George Williams Keeton

George Williams Keeton, FBA (22 May 1902 – 2 October 1989) was an English legal scholar and academic.

Biography edit

Born in Sheffield, Keeton studied at Gonville and Caius College, Cambridge, graduating in 1923 with a first-class BA and an LLB.[1][2] He was appointed Reader in Law and Politics at the University of Hong Kong in 1924, remaining there for three years. In the meantime, he completed an LLM at the University of Cambridge (1927). He also worked as a tutor at Clare College, Cambridge. In 1928, he was called to the bar at Gray's Inn and appointed to a senior lectureship at the University of Manchester and in 1931 he moved to University College London to accept a readership. The next year, he was awarded the LLD degree by Cambridge.[3]

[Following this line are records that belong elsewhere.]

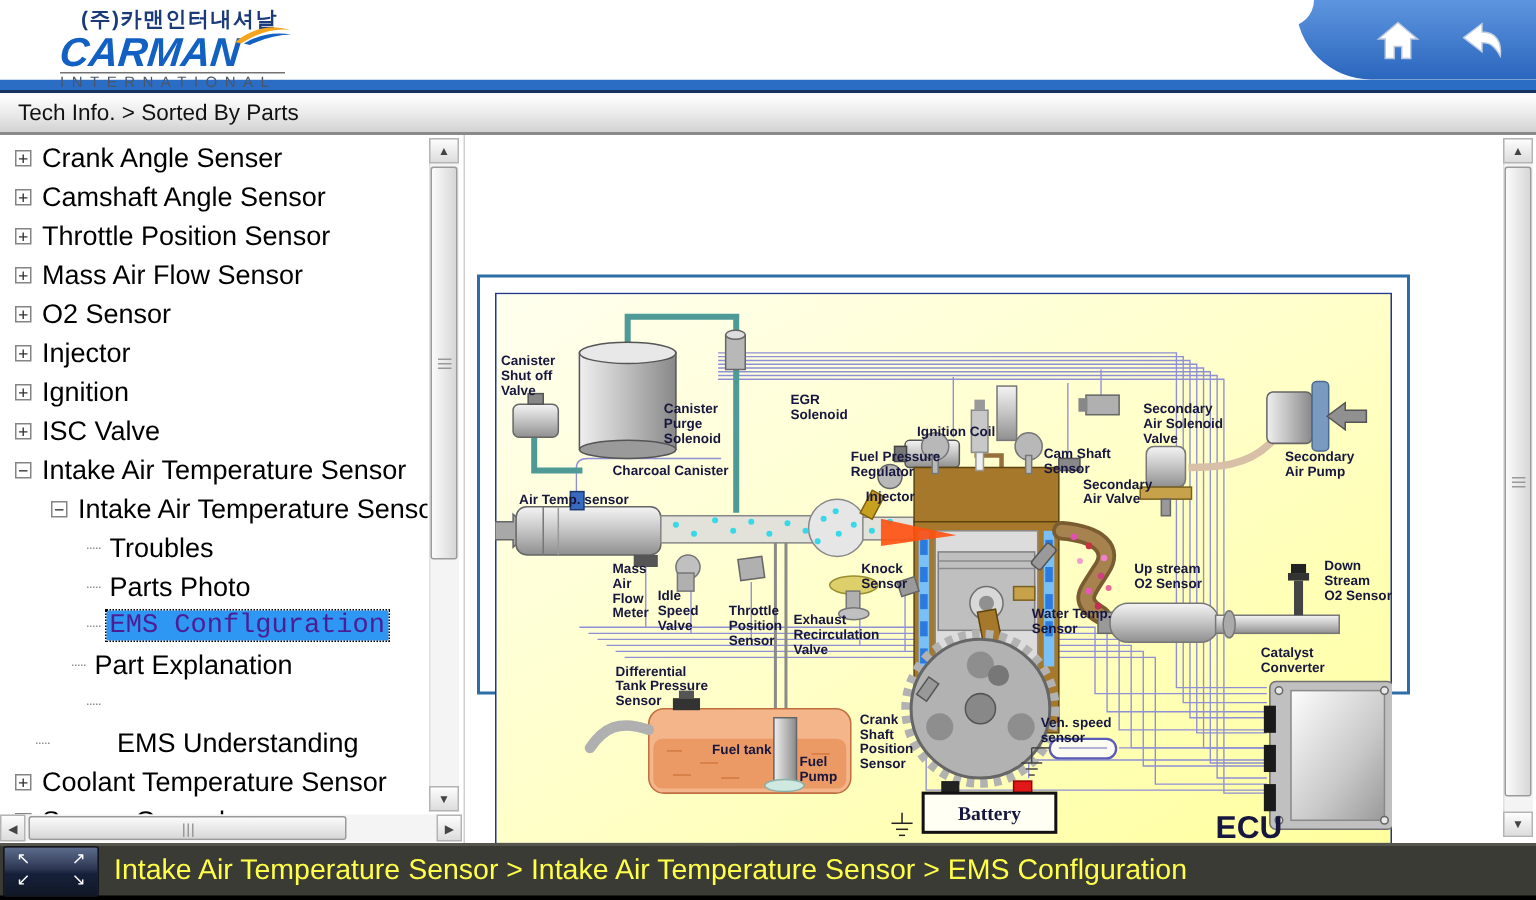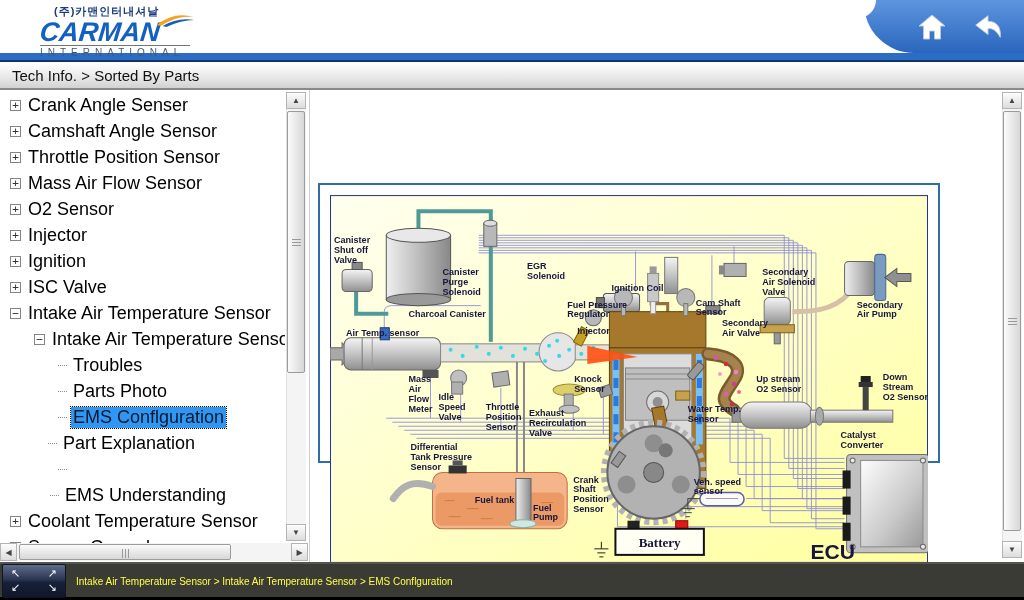--- a/index.html
+++ b/index.html
@@ -3,21 +3,21 @@
 <meta charset="utf-8">
 <style>
   * { margin:0; padding:0; box-sizing:border-box; }
   html,body { width:1024px; height:600px; overflow:hidden; }
   body { font-family:"Liberation Sans", sans-serif; background:#fff; }
   .app { position:relative; width:1024px; height:600px; background:#fff; overflow:hidden; }
 
   
   .topbar { position:relative; height:53px; background:#fff; }
   .logo { position:absolute; left:40px; top:4px; width:150px; }
-  .logo-kr { font-size:11px; font-weight:bold; color:#1a3a7a; letter-spacing:1px; padding-left:14px; }
+  .logo-kr { font-size:14px; font-weight:bold; color:#1a3a7a; letter-spacing:1px; padding-left:14px; }
   .logo-carman { font-size:27px; font-weight:900; font-style:italic; color:#1260c2;
                  letter-spacing:0px; transform:skewX(-6deg); line-height:26px; position:relative; }
   .logo-swoosh { position:absolute; right:-4px; top:-8px; }
   .logo-intl { font-size:10px; letter-spacing:5px; color:#4a5668; border-top:1px solid #737373; padding-top:1px; }
   .corner { position:absolute; right:0; top:0; width:160px; height:53px;
             background:linear-gradient(#5e95df,#2a66bd); border-radius:0 0 0 50px;
             display:flex; align-items:center; justify-content:flex-end; gap:24px; padding-right:20px; }
   .corner::before { content:""; position:absolute; left:-28px; top:0; width:40px; height:18px;
             background:#fff; border-radius:0 0 22px 0; }
   .icon-btn { width:32px; height:32px; display:flex; align-items:center; justify-content:center; cursor:pointer; }
@@ -36,21 +36,21 @@
 
   .tree { position:relative; width:310px; background:#fff; border-right:1px solid #cfcfcf; }
   .tree-rows { position:absolute; left:0; top:2px; width:285px; height:451px; overflow:hidden; }
   .trow { height:26px; display:flex; align-items:center; white-space:nowrap;
           font-size:18px; color:#000; cursor:pointer; }
   .pmbox { flex:0 0 11px; width:11px; height:11px; border:1px solid #848484; background:#fff;
            font-size:11px; line-height:9px; text-align:center; color:#333; margin-right:5px;
            font-family:"DejaVu Sans Mono", monospace; }
   .leafdash { flex:0 0 9px; width:9px; border-top:1px dotted #909090; margin-right:4px; }
   .tlabel { padding:0 2px; }
-  .tlabel.sel { background:#2e96f3; color:#0f172a; outline:1px dotted #000; }
+  .tlabel.sel { background:#2e96f3; color:#4c1d95; outline:1px dotted #000;font-family:Liberation Mono, monospace; }
 
   
   .sb-btn { position:absolute; background:linear-gradient(#fdfdfd,#dcdcdc); border:1px solid #b4b4b4;
             display:flex; align-items:center; justify-content:center; font-size:8px; color:#444; cursor:pointer; }
   .sb-track-v { position:absolute; background:#f4f4f4; border-left:1px solid #e0e0e0; }
   .sb-track-h { position:absolute; background:#f4f4f4; }
   .sb-thumb { position:absolute; background:linear-gradient(90deg,#fbfbfb,#d7d7d7); border:1px solid #9b9b9b;
               border-radius:2px; cursor:pointer; }
   .sb-thumb.h { background:linear-gradient(#fbfbfb,#d7d7d7); }
   .grip-v { position:absolute; left:4px; top:50%; width:9px; height:1px; box-shadow:0 -3px 0 #9a9a9a, 0 0 0 #9a9a9a, 0 3px 0 #9a9a9a; background:#9a9a9a; }
@@ -71,21 +71,21 @@
   .dlabel { font-weight:bold; fill:#16163e; }
 
   
   .statusbar { position:absolute; left:0; bottom:0; width:1024px; height:38px; background:#3b3b36;
                display:flex; align-items:center; box-shadow:inset 0 -3px 0 #000, inset 0 2px 0 #55554e; }
   .expand-btn { width:64px; height:34px; margin-left:2px; border:1px solid #11151f; border-radius:2px;
                 background:linear-gradient(#5d6c8c,#2c3document platform651 45%,#16203a 55%,#101827); cursor:pointer;
                 background:linear-gradient(#5d6c8c,#2c3651 45%,#16203a 55%,#101827);
                 display:grid; grid-template-columns:1fr 1fr; padding:2px 8px; color:#fff; font-size:11px; line-height:13px; }
   .expand-btn span:nth-child(2), .expand-btn span:nth-child(4) { text-align:right; }
-  .status-text { margin-left:10px; font-size:10px; color:#ffff4a; }
+  .status-text { margin-left:10px; font-size:19px; color:#ffff4a; }
 </style>
 </head>
 <body>
 
 <div class="app">
 
   <div class="topbar">
     <div class="logo">
       <div class="logo-kr">(주)카맨인터내셔날</div>
       <div class="logo-carman">
@@ -173,21 +173,21 @@
             <span class="leafdash"></span>
             <span class="tlabel sel">EMS Conflguration</span>
           </div>
           <div class="trow" style="padding-left: 48px;">
             <span class="leafdash"></span>
             <span class="tlabel">Part Explanation</span>
           </div>
           <div class="trow" style="padding-left: 58px;">
             <span class="leafdash"></span>
           </div>
-          <div class="trow" style="padding-left: 50px;">
+          <div class="trow" style="padding-left: 24px; gap: 39px;">
             <span class="leafdash"></span>
             <span class="tlabel">EMS Understanding</span>
           </div>
           <div class="trow" style="padding-left: 10px;">
             <span class="pmbox">+</span>
             <span class="tlabel">Coolant Temperature Sensor</span>
           </div>
           <div class="trow" style="padding-left: 10px;">
             <span class="pmbox">+</span>
             <span class="tlabel">Sensor Ground</span>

Keeton was promoted to be Professor of English Law at UCL in 1937 and served as dean of the faculty from 1939 to 1957 and vice-provost from 1966 to 1969.[4] In the latter year, he had to retire from University College, but took up a professorship at the University of Notre Dame (serving until 1971) and an associate professorship at Brunel University (finally retiring in 1977).[4][5] Alongside these appointments, he was principal (1938–52) and then president of the London Institute of World Affairs,[6] and was co-editor of The Modern Law Review from 1937 to 1939; he was also editor of The Solicitor.[7]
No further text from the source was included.